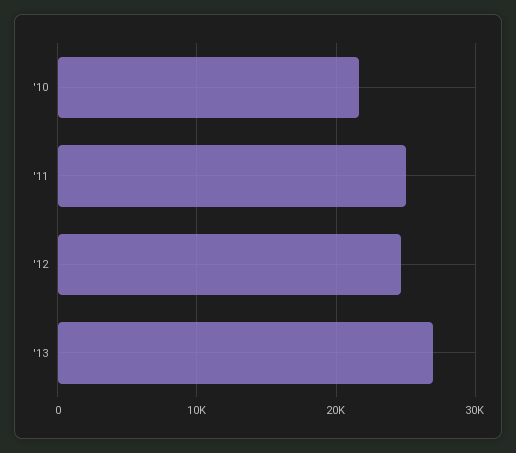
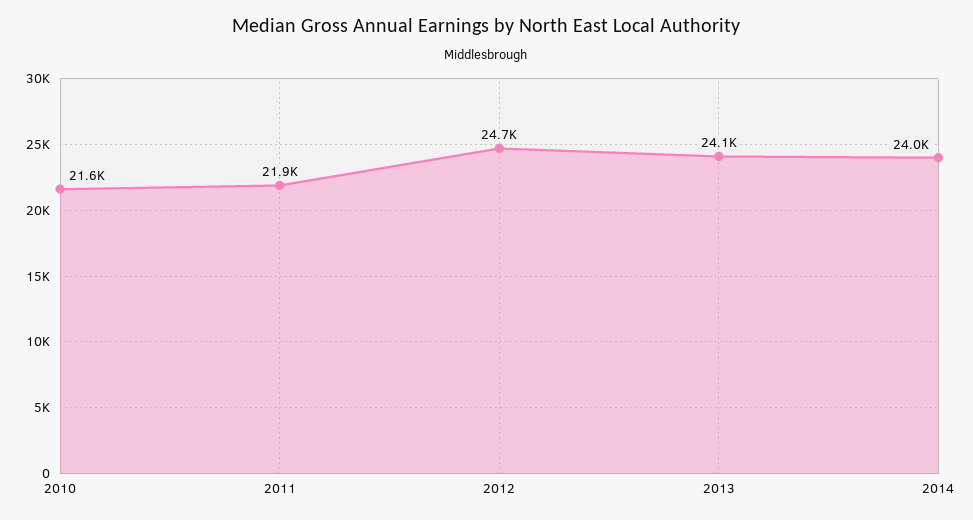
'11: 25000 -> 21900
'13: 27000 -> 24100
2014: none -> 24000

* * *

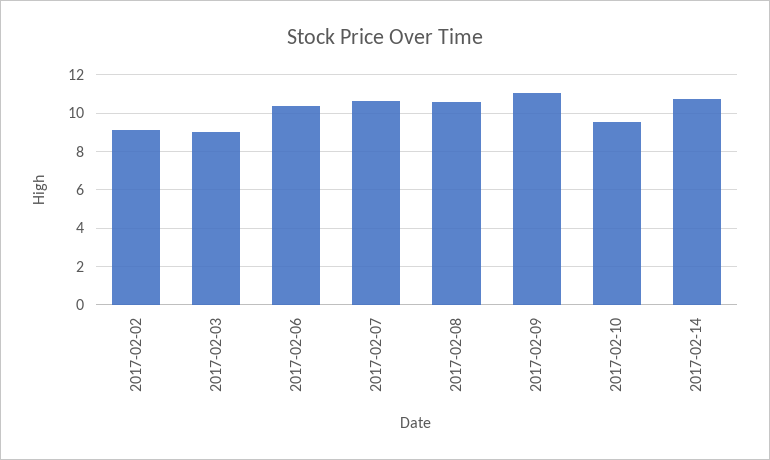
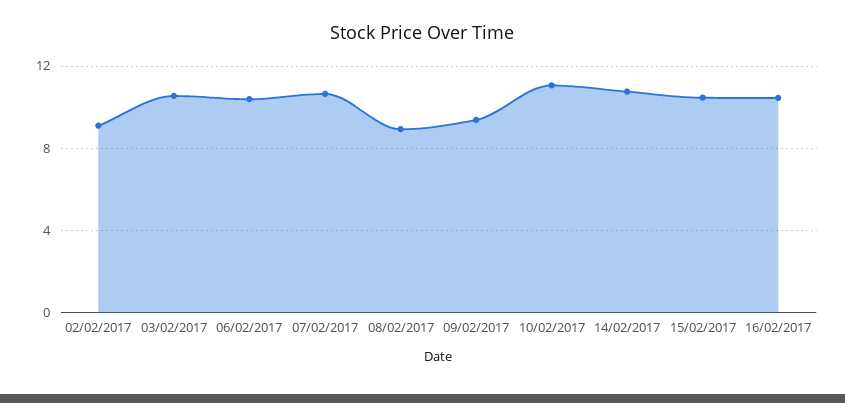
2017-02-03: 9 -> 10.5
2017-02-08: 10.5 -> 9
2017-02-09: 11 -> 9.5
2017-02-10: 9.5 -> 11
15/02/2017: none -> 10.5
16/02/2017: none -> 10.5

== TASK ==
Filter the lines above, keeping each one that contains the string "none".

== COMPLETED TASK ==
2014: none -> 24000
15/02/2017: none -> 10.5
16/02/2017: none -> 10.5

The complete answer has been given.